[Data shown]
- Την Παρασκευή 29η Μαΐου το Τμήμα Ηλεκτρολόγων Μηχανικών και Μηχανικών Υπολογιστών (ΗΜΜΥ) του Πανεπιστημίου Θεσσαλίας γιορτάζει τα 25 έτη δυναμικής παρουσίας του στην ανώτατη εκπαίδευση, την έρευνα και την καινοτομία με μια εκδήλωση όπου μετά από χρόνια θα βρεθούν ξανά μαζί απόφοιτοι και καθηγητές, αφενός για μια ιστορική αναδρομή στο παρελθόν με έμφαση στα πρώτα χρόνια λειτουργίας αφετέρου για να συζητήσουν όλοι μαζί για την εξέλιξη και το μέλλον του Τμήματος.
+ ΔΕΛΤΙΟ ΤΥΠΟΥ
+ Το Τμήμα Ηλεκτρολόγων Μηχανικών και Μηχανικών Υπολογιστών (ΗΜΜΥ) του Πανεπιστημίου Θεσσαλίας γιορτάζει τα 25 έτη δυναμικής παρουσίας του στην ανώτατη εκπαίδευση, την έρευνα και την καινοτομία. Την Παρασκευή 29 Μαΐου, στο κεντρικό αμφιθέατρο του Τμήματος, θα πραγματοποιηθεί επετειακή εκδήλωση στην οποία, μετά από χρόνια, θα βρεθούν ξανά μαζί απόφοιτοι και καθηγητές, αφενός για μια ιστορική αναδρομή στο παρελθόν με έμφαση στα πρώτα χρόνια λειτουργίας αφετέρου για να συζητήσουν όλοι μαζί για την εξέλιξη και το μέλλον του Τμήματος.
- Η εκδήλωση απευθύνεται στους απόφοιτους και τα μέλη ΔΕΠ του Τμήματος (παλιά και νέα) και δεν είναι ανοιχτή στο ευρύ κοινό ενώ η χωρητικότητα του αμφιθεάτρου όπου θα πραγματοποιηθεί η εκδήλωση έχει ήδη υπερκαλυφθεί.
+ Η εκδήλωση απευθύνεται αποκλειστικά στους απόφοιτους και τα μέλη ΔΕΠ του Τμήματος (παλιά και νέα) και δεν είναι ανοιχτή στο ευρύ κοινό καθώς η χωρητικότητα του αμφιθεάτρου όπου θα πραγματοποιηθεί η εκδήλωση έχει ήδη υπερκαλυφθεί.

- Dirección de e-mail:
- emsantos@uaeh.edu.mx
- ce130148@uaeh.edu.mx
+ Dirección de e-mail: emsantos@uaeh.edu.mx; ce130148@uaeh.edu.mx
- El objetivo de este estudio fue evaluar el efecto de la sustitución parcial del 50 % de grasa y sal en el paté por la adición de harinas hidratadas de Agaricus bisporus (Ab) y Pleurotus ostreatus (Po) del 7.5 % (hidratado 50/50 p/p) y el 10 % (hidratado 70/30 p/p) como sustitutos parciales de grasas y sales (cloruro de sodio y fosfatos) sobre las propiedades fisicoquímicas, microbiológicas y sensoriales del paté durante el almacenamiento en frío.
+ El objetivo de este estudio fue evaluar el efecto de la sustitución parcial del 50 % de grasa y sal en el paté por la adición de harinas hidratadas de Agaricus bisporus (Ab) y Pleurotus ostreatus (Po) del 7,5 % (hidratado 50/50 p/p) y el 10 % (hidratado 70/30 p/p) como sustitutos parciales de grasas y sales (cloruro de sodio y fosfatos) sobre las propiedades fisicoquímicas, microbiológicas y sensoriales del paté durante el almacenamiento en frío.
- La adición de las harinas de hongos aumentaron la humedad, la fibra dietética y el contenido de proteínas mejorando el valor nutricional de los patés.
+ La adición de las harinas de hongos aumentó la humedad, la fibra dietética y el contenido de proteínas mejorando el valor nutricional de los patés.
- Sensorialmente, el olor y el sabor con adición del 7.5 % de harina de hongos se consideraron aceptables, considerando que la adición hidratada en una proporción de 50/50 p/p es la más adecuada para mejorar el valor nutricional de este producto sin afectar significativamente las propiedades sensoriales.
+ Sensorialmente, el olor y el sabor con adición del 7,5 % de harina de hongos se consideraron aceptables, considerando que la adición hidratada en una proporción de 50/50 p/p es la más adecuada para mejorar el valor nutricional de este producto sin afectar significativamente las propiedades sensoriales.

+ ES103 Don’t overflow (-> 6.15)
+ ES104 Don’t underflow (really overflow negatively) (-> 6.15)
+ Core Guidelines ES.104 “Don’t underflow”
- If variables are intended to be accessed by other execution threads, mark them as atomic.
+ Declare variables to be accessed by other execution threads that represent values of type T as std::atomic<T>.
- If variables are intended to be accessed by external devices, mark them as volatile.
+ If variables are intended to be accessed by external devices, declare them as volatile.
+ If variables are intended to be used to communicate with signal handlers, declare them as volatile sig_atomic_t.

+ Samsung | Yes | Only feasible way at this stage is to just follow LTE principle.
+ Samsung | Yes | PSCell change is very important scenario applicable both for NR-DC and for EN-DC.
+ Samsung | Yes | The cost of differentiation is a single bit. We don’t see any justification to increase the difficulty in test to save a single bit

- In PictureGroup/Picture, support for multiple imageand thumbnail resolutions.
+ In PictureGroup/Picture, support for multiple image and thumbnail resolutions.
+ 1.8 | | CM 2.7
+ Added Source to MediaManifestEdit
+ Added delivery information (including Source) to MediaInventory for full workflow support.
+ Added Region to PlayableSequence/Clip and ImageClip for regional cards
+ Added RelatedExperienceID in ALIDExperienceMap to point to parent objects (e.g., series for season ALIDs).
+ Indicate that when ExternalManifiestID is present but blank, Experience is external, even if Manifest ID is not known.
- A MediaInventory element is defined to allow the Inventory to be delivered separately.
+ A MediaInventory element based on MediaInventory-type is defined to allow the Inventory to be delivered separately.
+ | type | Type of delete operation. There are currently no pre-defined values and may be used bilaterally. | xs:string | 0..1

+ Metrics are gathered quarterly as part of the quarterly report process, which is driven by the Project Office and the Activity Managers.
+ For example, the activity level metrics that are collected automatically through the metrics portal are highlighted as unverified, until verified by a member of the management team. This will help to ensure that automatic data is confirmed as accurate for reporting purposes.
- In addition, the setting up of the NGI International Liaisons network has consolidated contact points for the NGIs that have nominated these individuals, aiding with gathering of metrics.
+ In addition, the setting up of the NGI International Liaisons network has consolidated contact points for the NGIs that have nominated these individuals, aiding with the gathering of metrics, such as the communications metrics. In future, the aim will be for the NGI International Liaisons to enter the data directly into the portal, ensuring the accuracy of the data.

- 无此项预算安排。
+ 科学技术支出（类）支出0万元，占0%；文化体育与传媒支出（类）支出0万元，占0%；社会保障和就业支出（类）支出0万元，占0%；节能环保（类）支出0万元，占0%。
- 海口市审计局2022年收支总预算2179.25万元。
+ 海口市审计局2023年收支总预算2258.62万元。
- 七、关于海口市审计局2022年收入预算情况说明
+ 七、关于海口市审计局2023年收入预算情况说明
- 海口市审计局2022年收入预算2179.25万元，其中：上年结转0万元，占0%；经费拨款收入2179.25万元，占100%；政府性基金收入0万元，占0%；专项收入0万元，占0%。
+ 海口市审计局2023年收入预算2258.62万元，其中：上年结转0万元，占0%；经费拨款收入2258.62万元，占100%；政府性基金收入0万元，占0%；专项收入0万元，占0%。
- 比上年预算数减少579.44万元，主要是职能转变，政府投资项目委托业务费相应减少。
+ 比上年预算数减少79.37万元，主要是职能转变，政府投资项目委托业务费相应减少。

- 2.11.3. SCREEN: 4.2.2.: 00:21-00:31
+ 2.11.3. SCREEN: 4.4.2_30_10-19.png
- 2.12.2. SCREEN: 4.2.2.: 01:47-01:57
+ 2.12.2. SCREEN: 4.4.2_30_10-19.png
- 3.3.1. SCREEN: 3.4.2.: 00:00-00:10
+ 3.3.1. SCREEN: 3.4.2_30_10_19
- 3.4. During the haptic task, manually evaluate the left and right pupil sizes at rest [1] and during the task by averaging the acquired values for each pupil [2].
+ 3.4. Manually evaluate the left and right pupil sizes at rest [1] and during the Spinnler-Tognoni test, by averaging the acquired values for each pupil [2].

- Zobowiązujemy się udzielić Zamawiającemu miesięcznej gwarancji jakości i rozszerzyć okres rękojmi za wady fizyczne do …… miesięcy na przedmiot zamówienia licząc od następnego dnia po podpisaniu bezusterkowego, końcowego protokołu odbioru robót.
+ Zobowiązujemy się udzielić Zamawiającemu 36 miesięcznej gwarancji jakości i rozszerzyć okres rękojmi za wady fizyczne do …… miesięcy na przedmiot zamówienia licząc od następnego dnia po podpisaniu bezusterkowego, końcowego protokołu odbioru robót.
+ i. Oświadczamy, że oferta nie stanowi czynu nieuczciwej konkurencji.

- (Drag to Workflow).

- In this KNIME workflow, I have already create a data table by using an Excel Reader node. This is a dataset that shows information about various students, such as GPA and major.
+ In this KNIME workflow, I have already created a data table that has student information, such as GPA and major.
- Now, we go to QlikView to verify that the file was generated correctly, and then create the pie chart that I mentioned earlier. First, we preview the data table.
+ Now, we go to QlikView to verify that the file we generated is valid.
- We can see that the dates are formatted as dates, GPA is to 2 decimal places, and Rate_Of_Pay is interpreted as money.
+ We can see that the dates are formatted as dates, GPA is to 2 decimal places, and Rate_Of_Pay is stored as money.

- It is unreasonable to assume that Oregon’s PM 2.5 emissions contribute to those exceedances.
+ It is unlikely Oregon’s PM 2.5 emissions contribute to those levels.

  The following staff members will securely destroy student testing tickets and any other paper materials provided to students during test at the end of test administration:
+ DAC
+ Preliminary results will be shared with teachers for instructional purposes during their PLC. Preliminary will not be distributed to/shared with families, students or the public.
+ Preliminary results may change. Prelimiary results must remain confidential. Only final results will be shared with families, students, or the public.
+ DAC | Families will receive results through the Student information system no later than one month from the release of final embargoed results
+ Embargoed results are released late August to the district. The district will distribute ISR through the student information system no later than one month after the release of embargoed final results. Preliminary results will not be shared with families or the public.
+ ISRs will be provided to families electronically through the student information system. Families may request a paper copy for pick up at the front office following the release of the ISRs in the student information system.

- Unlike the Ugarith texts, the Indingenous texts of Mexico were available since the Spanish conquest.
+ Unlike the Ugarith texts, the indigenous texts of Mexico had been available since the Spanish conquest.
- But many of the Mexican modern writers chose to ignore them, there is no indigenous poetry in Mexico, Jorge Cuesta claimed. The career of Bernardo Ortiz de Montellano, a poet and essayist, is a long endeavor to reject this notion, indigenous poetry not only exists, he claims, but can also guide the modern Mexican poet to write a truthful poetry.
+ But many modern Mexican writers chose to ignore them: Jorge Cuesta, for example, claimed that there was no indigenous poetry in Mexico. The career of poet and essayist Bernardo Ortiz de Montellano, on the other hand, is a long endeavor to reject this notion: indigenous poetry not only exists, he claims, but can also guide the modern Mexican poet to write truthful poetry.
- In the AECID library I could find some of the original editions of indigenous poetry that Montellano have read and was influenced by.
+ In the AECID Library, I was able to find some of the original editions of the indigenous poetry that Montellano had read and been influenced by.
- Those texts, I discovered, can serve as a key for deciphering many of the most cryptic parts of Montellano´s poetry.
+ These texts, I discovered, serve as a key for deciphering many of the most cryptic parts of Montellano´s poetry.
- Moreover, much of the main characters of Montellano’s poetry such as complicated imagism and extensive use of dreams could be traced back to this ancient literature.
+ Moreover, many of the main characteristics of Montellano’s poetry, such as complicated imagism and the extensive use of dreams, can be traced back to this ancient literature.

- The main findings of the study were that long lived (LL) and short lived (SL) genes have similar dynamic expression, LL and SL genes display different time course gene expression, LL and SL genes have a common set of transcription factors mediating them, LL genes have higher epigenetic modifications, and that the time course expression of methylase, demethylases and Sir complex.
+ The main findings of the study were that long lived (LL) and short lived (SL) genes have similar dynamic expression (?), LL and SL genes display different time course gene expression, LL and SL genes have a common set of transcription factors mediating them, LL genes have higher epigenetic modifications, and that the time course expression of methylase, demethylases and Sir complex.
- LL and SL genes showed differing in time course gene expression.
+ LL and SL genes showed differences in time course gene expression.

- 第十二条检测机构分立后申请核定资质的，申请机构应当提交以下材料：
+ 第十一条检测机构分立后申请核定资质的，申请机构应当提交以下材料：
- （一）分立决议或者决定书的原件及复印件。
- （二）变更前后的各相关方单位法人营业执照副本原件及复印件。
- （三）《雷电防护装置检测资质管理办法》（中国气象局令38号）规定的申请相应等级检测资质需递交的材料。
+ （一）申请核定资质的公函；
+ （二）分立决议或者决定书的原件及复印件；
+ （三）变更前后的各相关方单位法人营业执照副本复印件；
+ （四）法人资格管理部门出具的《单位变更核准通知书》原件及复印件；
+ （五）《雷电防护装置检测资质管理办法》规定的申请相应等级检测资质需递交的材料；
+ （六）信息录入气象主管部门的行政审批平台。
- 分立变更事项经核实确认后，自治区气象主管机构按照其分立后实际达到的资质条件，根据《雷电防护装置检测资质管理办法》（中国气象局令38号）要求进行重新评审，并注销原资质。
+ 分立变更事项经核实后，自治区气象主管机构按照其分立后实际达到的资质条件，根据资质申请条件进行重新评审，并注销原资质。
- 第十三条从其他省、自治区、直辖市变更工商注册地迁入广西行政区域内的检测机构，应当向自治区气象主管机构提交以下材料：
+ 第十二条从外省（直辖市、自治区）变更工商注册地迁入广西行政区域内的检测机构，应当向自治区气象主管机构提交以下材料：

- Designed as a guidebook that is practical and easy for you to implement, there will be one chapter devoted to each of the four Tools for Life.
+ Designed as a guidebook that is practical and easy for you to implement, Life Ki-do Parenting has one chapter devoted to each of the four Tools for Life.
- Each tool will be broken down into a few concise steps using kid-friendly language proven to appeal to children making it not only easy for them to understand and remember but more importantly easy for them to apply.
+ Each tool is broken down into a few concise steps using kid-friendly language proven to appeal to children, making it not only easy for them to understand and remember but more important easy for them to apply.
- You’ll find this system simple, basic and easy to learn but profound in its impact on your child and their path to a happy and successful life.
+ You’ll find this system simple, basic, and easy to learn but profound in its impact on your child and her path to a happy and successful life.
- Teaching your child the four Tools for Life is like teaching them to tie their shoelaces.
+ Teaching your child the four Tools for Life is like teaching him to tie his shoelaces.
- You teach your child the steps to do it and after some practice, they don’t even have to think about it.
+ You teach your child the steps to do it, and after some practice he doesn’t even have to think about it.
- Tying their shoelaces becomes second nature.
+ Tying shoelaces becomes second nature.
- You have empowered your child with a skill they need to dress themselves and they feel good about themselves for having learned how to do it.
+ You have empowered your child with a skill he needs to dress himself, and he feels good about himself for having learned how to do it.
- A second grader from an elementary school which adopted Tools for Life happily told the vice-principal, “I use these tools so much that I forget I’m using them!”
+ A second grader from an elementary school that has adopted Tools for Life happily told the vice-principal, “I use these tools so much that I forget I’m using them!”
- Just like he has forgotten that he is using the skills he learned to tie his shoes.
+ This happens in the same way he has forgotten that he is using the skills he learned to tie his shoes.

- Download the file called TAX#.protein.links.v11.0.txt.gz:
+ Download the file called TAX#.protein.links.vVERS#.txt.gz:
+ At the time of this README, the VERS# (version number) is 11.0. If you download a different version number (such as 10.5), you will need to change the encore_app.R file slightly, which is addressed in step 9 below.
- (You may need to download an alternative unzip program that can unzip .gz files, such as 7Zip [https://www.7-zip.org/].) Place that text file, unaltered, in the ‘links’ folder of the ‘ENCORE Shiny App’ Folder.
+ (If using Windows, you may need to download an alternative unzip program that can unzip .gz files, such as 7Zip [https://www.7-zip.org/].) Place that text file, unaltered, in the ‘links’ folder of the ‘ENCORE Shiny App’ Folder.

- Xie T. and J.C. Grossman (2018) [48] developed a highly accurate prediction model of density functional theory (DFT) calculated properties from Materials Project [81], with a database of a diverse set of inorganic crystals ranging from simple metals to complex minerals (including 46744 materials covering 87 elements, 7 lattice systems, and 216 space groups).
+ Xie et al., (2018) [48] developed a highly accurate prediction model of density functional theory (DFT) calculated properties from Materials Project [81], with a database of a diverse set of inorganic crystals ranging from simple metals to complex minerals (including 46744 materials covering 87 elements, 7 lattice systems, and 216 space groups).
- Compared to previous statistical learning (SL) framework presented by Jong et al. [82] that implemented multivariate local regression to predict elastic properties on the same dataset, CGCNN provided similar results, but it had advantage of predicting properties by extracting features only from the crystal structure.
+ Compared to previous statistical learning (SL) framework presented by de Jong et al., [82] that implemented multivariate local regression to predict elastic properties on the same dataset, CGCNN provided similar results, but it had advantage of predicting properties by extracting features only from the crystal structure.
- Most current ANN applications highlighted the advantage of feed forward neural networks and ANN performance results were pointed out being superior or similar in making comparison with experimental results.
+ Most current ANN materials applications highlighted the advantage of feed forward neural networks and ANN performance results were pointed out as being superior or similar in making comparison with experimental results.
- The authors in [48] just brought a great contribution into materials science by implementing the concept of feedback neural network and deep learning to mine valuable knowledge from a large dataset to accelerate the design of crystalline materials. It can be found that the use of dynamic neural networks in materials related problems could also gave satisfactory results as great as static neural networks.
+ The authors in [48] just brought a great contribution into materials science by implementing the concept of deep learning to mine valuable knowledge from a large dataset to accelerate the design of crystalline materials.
[/Data shown]
### Exercise description
Scan the records for the string "execution" and report each line where it occurs.

### Exercise solution
- If variables are intended to be accessed by other execution threads, mark them as atomic.
+ Declare variables to be accessed by other execution threads that represent values of type T as std::atomic<T>.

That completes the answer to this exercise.